Australian Government

Australian oil spill report confirms need for long term environmental plan


Source: Australian Government

An independent marine scientists' report into the environmental effects of the Montara oil spill says a systematic, long-term monitoring effort is the only way to ascertain the true impacts of the spill on the region's biodiversity. This supports the Government's actions to commission a long-term monitoring plan with the company - PTTEP.

The report describes the results from a survey of marine life in the region of the Montara oil spill. The seven day survey was undertaken by a team of three marine biologists who studied the birds, marine reptiles and mammals in the area to identify impacts resulting from the spill.

Federal Environment Minister Peter Garrett said the assessment of the spills impact on birds, marine reptiles, whales and other cetaceans in the region is the first of many scientific studies to be undertaken as part of a long-term environmental plan.

'This survey report confirms a large diversity of wildlife in the region.

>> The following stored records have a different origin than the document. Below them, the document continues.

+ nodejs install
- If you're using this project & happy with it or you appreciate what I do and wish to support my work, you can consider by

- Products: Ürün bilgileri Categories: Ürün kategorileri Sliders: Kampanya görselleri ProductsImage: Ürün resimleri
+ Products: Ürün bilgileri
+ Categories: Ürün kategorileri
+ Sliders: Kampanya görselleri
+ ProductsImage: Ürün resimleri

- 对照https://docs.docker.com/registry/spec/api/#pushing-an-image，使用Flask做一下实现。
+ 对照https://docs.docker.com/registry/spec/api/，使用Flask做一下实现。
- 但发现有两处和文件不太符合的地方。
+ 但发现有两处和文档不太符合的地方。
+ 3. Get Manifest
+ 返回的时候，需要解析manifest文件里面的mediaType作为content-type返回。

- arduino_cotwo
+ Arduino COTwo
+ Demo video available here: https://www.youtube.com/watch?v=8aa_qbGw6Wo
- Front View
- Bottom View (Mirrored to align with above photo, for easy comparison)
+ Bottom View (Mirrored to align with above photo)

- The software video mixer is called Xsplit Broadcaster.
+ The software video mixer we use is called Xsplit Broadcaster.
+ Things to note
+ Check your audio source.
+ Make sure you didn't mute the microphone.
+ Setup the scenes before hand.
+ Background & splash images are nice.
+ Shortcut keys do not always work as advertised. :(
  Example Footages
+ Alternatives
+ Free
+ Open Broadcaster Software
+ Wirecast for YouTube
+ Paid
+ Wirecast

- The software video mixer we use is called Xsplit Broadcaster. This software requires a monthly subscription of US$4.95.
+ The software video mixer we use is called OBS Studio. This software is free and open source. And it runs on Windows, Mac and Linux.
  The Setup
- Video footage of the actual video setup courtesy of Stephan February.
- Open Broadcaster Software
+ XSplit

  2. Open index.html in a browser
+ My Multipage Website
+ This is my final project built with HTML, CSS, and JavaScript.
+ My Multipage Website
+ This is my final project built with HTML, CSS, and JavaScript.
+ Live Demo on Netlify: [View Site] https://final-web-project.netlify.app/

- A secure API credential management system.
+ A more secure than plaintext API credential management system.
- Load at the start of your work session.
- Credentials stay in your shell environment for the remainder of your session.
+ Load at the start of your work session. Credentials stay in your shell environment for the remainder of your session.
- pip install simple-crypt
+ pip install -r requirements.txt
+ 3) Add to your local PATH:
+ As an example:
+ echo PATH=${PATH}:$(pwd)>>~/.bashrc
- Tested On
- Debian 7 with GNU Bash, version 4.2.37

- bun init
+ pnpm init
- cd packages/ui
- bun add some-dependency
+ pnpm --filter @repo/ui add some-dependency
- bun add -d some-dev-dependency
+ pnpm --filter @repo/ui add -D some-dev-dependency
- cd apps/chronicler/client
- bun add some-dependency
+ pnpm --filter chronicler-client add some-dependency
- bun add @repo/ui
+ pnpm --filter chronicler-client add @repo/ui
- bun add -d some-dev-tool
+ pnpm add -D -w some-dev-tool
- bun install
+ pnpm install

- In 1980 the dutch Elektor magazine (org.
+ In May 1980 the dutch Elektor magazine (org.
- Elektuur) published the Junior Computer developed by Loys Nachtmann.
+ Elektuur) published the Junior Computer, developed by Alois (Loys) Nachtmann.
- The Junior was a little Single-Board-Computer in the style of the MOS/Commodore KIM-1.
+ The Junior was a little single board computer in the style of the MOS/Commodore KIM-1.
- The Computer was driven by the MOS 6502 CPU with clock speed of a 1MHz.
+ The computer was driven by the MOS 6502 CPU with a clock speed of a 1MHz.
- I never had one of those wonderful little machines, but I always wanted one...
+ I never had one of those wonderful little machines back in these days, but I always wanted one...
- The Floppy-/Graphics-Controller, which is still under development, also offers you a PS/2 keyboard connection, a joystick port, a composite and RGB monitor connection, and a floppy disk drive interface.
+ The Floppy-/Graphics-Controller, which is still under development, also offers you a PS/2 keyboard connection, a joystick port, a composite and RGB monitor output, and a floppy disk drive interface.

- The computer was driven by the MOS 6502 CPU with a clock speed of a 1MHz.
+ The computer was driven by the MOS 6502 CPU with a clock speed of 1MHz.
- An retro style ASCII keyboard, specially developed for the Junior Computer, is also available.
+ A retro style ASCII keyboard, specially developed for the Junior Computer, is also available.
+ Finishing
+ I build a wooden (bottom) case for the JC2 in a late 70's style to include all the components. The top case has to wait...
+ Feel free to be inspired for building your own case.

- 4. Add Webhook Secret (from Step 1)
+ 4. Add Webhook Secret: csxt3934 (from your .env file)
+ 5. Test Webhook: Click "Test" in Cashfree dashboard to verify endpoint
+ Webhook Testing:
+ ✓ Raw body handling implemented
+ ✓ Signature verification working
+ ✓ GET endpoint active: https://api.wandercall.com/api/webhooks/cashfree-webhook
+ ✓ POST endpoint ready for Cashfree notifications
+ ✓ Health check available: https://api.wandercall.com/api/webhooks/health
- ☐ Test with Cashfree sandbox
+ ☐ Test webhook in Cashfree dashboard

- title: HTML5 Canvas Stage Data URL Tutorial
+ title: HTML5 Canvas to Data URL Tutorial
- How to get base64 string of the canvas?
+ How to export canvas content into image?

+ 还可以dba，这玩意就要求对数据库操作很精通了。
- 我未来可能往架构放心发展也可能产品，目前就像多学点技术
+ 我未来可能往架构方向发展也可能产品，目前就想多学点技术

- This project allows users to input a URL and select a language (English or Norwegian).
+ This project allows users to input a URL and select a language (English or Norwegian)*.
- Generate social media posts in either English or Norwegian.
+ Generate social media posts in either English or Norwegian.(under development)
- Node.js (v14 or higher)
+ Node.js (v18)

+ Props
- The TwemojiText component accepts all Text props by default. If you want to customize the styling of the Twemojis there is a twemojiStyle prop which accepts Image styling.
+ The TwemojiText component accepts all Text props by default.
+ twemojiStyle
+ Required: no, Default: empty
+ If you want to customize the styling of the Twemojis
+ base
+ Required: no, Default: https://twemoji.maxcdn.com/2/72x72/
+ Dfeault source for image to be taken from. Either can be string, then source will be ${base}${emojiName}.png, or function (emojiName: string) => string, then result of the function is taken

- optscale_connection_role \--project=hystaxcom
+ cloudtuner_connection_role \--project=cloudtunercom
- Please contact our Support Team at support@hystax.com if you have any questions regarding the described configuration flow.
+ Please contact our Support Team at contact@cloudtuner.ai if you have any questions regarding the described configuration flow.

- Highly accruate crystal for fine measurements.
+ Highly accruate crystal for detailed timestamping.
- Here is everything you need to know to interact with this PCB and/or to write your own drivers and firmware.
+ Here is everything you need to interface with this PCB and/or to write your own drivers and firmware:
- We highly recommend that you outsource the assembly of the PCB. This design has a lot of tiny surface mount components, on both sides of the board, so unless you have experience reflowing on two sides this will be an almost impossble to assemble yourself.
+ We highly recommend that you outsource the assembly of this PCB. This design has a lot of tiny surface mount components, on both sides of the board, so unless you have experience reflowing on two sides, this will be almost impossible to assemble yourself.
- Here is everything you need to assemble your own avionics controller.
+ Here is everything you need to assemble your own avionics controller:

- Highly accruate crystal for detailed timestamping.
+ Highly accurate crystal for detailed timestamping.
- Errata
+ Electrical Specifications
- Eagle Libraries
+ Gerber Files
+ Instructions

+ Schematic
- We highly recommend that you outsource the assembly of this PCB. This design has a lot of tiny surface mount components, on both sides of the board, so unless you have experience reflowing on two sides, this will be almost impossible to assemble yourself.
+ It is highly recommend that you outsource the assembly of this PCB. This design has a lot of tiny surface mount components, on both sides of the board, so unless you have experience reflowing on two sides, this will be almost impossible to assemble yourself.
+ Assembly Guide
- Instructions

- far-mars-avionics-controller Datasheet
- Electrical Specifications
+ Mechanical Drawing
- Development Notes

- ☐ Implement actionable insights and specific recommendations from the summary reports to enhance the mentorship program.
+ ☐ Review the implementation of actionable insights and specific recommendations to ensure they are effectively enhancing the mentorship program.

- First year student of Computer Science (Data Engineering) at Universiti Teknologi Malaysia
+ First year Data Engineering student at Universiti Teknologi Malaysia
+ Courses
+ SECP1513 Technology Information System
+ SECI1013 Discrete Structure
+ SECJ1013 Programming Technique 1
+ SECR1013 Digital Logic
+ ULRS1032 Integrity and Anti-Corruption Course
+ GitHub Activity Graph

It finds there isn't enough information to make conclusions about impacts on birds and marine life in the region, so the marine biologists have recommended a 'systematic, long-term monitoring effort' - which is exactly what will be done,' Mr Garrett said.

'Since the spill was first reported, my Department has developed and implemented a plan of action to help any wildlife affected by the oil spill in Commonwealth waters. This plan was developed by an expert in oiled wildlife and includes measures for treating any wildlife found that might be affected by oil at Ashmore and Cartier marine reserves.

'Water sampling and other environmental monitoring also continues in the region of the oil spill but as I have said repeatedly I remain very concerned about this spill and the long term impacts on the environment. I am certainly very anxious to see this spill stopped quickly and safely,' Mr Garrett said.

'While acknowledging the difficulty of the task at hand, I share the frustrations that efforts to get this spill stopped have so far not been successful. However I am determined that the environmental impacts of this spill are properly assessed and the long term monitoring plan I have commissioned will help ensure that happens.'

The report 'A rapid assessment of the impacts of the Montara oil leak on birds, cetaceans and marine reptiles' recommends:

  • long term monitoring of seabird and turtle breeding islands in the region
  • monitoring of the reefs to ascertain the impacts of the oil slick on fish and sea snake populations
  • further monitoring at sea to determine the impacts, if any, on population dynamics for species breeding in the region and migratory species visiting the region, and
  • toxicology studies of birds, mammals, reptiles and fish to assess if oil is present in the tissue of the animals.

Agreement on a scientific environmental monitoring program was reached between the Australian Government and the company responsible for the Montara well, PTTEP, in addition to operational monitoring, surveillance and wildlife programs currently underway in the region. That long term plan was informed by the preliminary findings of this marine study.

'The long term monitoring plan outlines scientific studies to be implemented over the next two to ten years that will provide information on marine life, wildlife and habitats, water quality and shoreline ecology to shape our environmental response, so that we appropriately address any impacts of oil in the region in years to come,' Mr Garrett said.